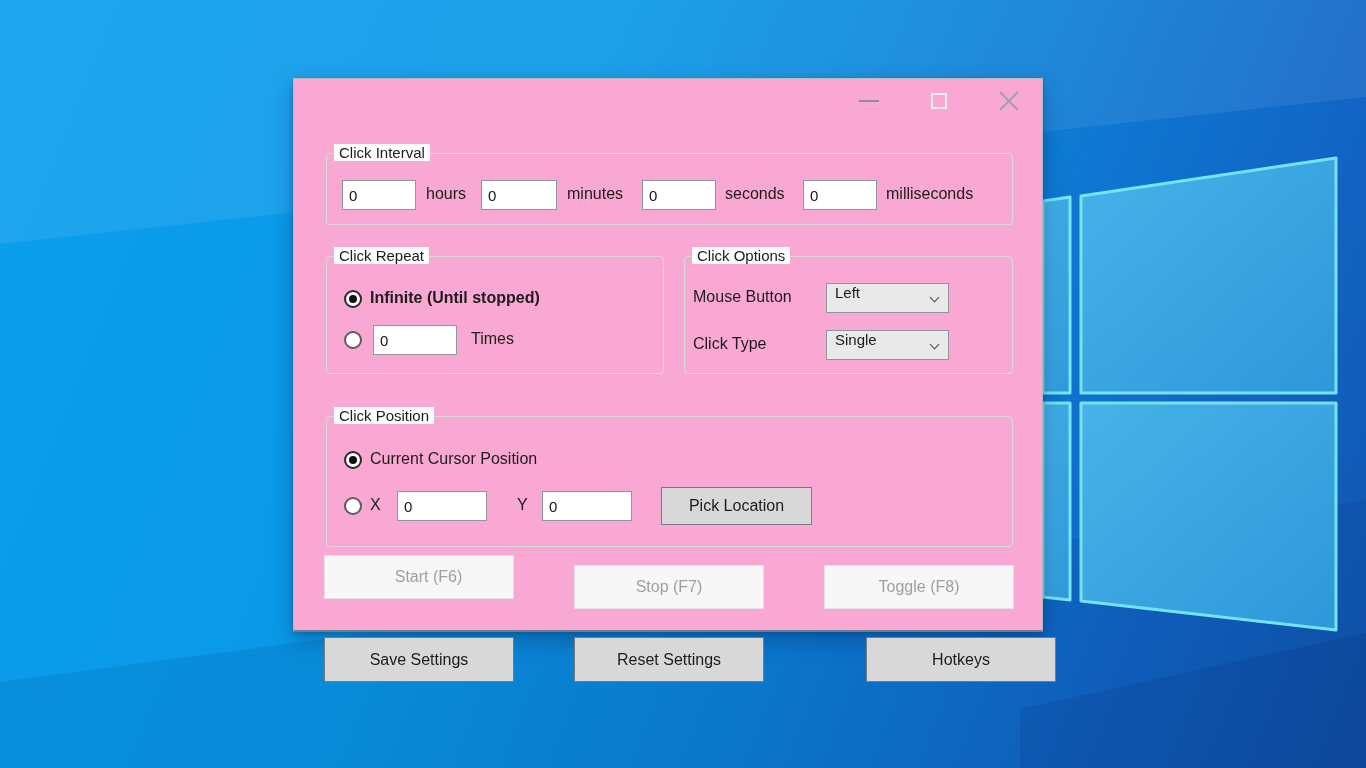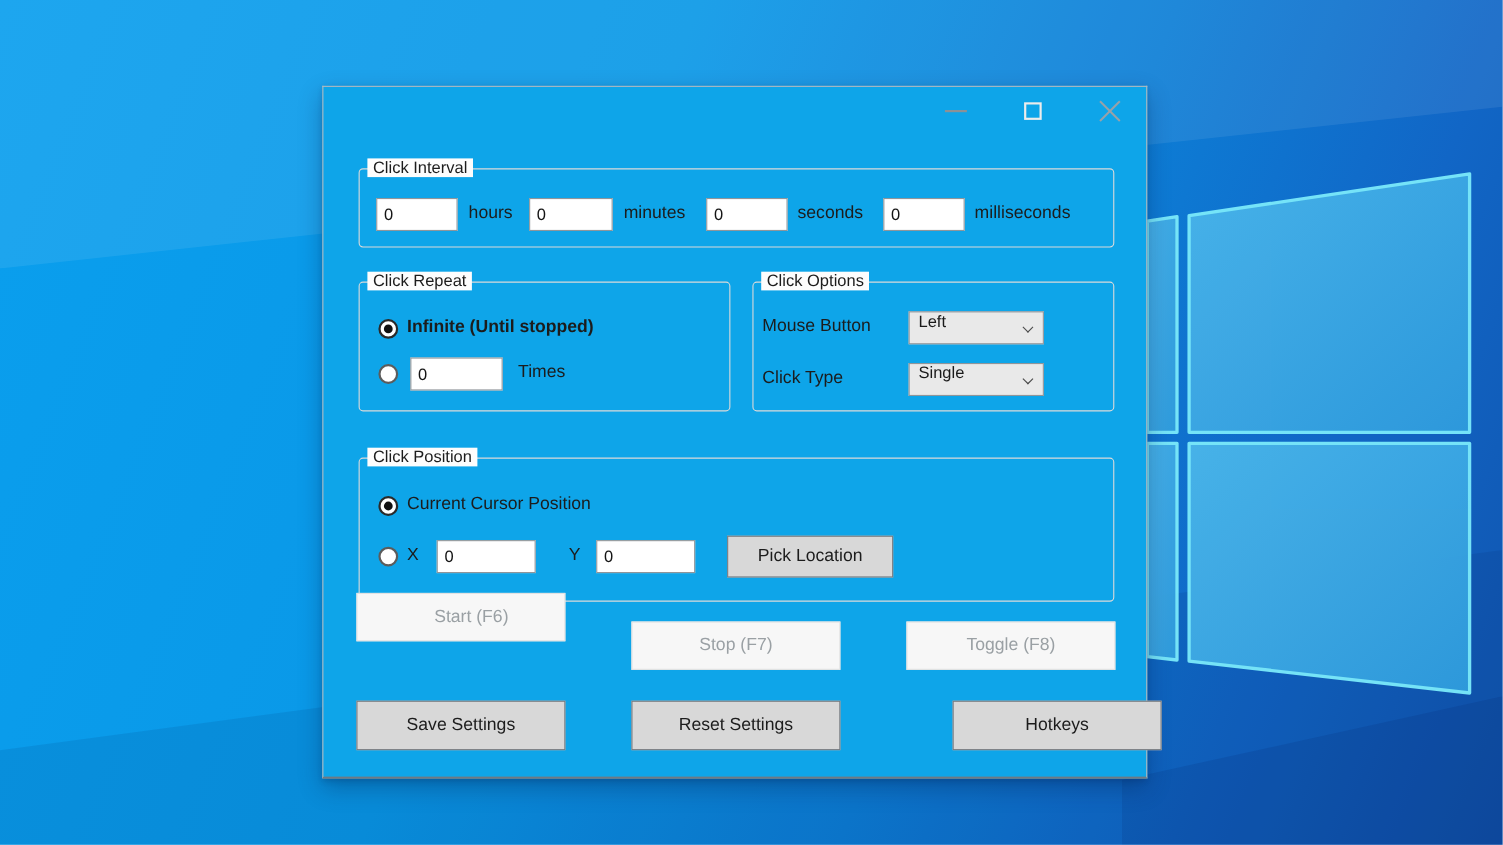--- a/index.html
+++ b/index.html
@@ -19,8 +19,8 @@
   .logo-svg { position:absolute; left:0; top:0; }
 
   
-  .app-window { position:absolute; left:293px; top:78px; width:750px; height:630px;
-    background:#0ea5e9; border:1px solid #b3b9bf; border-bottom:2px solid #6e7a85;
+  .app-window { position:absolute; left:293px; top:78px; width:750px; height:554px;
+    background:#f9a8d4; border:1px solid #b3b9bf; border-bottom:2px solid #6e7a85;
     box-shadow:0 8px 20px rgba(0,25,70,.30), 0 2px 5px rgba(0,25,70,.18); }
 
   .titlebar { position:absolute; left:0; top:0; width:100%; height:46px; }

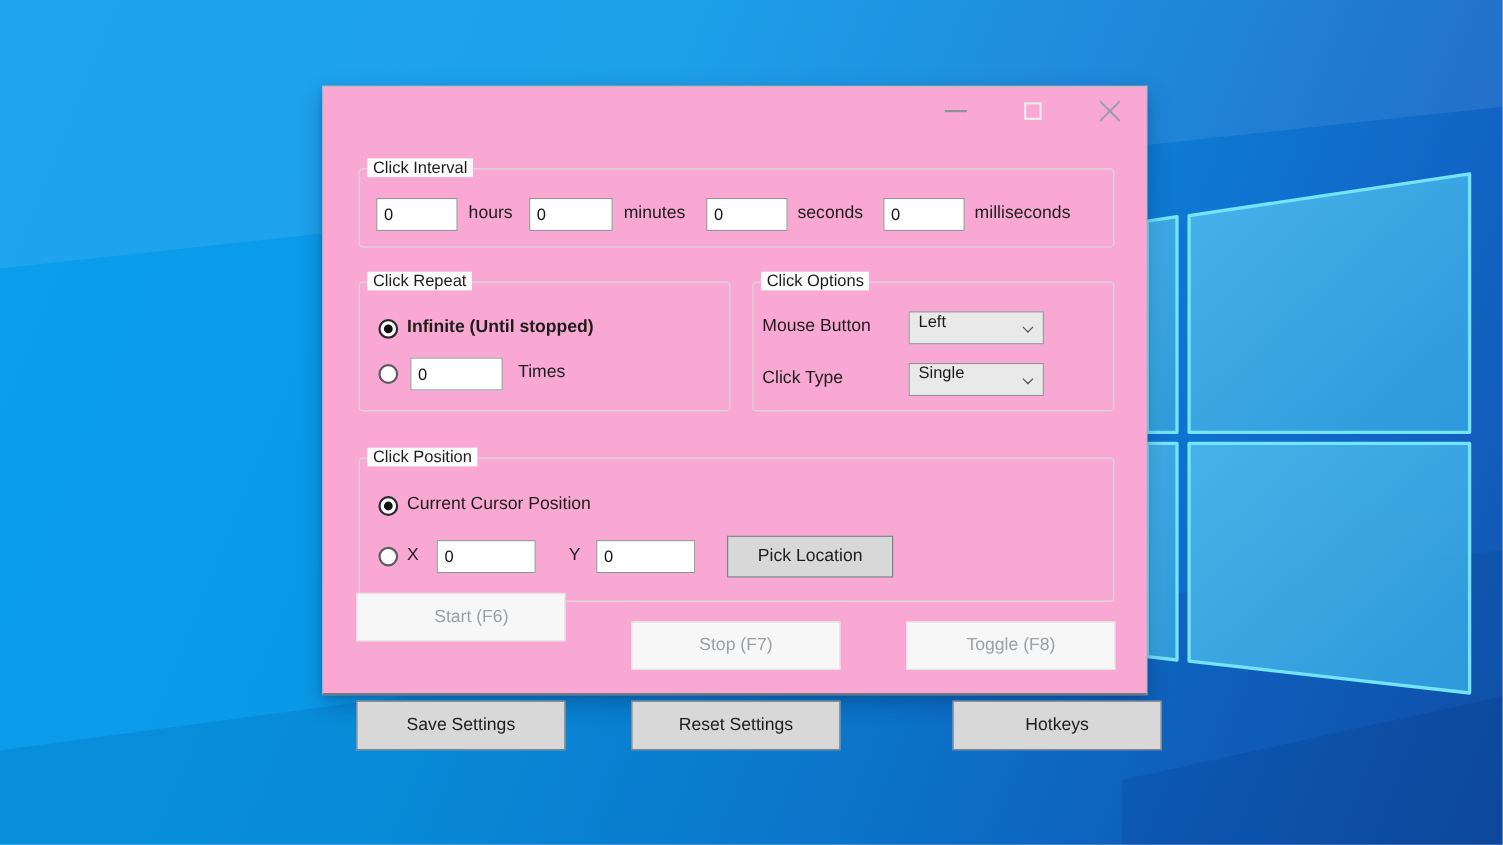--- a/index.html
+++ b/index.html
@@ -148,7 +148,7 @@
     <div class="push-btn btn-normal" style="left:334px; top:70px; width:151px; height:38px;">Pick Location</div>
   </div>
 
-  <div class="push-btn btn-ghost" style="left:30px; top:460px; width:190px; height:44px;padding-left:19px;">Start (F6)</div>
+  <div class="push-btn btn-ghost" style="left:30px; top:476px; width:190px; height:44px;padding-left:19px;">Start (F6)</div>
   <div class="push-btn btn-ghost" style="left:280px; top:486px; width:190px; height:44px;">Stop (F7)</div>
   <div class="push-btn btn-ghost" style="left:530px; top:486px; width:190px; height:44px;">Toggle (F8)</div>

+ + + +

From the first line to the last, repeat the records exactly and skip the pictures.

OUTPUT OF THE TASK>
--- a/index.html
+++ b/index.html
@@ -19,8 +19,8 @@
   .logo-svg { position:absolute; left:0; top:0; }
 
   
-  .app-window { position:absolute; left:293px; top:78px; width:750px; height:630px;
-    background:#0ea5e9; border:1px solid #b3b9bf; border-bottom:2px solid #6e7a85;
+  .app-window { position:absolute; left:293px; top:78px; width:750px; height:554px;
+    background:#f9a8d4; border:1px solid #b3b9bf; border-bottom:2px solid #6e7a85;
     box-shadow:0 8px 20px rgba(0,25,70,.30), 0 2px 5px rgba(0,25,70,.18); }
 
   .titlebar { position:absolute; left:0; top:0; width:100%; height:46px; }

--- a/index.html
+++ b/index.html
@@ -148,7 +148,7 @@
     <div class="push-btn btn-normal" style="left:334px; top:70px; width:151px; height:38px;">Pick Location</div>
   </div>
 
-  <div class="push-btn btn-ghost" style="left:30px; top:460px; width:190px; height:44px;padding-left:19px;">Start (F6)</div>
+  <div class="push-btn btn-ghost" style="left:30px; top:476px; width:190px; height:44px;padding-left:19px;">Start (F6)</div>
   <div class="push-btn btn-ghost" style="left:280px; top:486px; width:190px; height:44px;">Stop (F7)</div>
   <div class="push-btn btn-ghost" style="left:530px; top:486px; width:190px; height:44px;">Toggle (F8)</div>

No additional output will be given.